The skip and limit parameters of model_retrieve, model_update and model_destroy are used to specify the start and end indexes of the returned query results where more than one record matches the query criteria.

In the design of the crud_operation, we have used a set of flags to indicate what operation to perform. We also have used a context manager derived from a Session object in each of the composed functions of crud_operation (model_create, mode_retrieve, model_destroy, model_update). This is an alternative approach to using a sessionmaker as defined earlier. Another approach entails injecting a session parameter into a function using Dependency Injection. The FastAPI provides the Depends class towards that purpose. If using this approach, we simply pass a session into the desired code as a parameter with default value returned from Depends class. The Depends class can take a callable or other function construct that returns the desired data or object to pass as a parameter. This approach is common amongst FastAPI web applications, and it makes for easier to manage code as functions are loosely coupled.

With the crud_operation in place, we can focus on defining application centric queries for analysis and other business requirements. For example, we can define a query function to retrieve all transactions within a set period of start and end dates.



import datetime as dt
import json

from typing import Dict
from fastapi import Depends
from sqlalchemy import or_, insert
from sqlalchemy.orm import Session

from db import get_session
from db.adapters import queryset_range
from models import AppNotice, User, Organization
from models.administration import notice_recipient_association


def list_notice_for_a_user(usid: str, start: dt.datetime, end: dt.datetime, skip, limit,
                           s: Session = Depends(get_session)):
    with s.begin():
        user_query = s.query(User.id).filter(or_(User.slug == usid, User.rsid == usid)).scalar_subquery()
        if start and not end:
            queryset = s.query(AppNotice).join(User).filter(AppNotice.start_at >= start, User.id == user_query)
        elif end and not start:
            queryset = s.query(AppNotice).join(User).filter(AppNotice.end_at <= end, User.id == user_query)
        else:
            queryset = s.query(AppNotice).join(User).filter(User.id == user_query)

        return queryset_range(queryset, skip, limit)

We define a hypothetical list_notice_for_a_user function which retrieves a list of notices for the specified user.
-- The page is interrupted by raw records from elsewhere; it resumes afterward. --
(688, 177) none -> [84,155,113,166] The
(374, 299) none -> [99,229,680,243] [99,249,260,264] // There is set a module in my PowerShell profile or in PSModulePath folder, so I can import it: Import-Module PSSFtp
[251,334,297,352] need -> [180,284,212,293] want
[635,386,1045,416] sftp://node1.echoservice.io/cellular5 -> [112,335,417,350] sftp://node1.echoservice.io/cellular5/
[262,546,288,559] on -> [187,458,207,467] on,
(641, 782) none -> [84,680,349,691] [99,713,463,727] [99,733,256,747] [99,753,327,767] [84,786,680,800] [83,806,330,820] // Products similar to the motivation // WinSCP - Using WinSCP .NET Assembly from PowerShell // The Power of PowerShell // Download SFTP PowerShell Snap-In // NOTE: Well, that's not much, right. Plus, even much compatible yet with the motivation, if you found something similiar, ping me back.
The session object is passed to the function as a parameter s using the Depends class. The Depends class takes a function get_session defined in our db package which returns an instance of Session class.

Threading database operations

In a web application, HTTP requests are sent to a server which may return a response after some operations. Certain times data may be read from a file, a database or third-party system. If the operation is synchronous, no other operation will be performed till the current request has been handled. When a synchronous operation is ongoing, a client may simply wait as the system can only respond after executing the current task. This may not be desirable in many scenarios. Take an example where we are to retrieve all transaction of a blockchain on a given network. Having millions of transactions, means we may wait significant time before all transactions are loaded into server memory and then passed unto our client, the browser. We could paginate our responses so we lazy load data and set a few results per page instead of reading all million transactions at once. This could improve the user’s perceived sense of speed of the application. The skip and limit parameter introduced in our crud_operation can help us define a variable length of data to fetch per time. We can also set these parameters to None or 0 to retrieve all available results at once.
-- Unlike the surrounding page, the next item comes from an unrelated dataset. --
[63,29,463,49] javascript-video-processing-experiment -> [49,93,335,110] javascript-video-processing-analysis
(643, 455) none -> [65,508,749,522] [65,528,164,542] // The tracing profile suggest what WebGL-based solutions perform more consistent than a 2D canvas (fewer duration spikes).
Despite this improvement, we are still waiting for our blockchain network or a database operation to execute and give responses before rendering results as pages. We can consider another scenario in which our database operation can run on a different process or thread? Will there be an improved service? Furthermore, Python language provides several mechanisms for iterating a sequence and mechanism for parallel operations or concurrency. Can these be applied to database operations for web frameworks? The FastAPI framework is an async framework so asynchronous functions or coroutines can be used with the FastAPI application instance. SQLAlchemy 2.0 also support AsyncEngine and async session object allowing for asynchronous query of database, that is, queries can run concurrently. Depending on application requirements, these options can be explored to improve the quality and performance of code. A word of warning should be given at this point. Async programming is complex and not suitable in every instance. Furthermore, certain operations simply cannot be executed asynchronously. We need to ensure that the right solution is being used for the right problem whether we are dealing with asynchronous framework or simply printing β€œHello World” to a terminal. We will use a combination of Python Coroutine, Future, and Generator to improve on our database services. This approach is being explored as it enables us to still use SQLAlchemy ORM Session and not switch to asynchronous Session which are not widely used across web applications at the time of writing.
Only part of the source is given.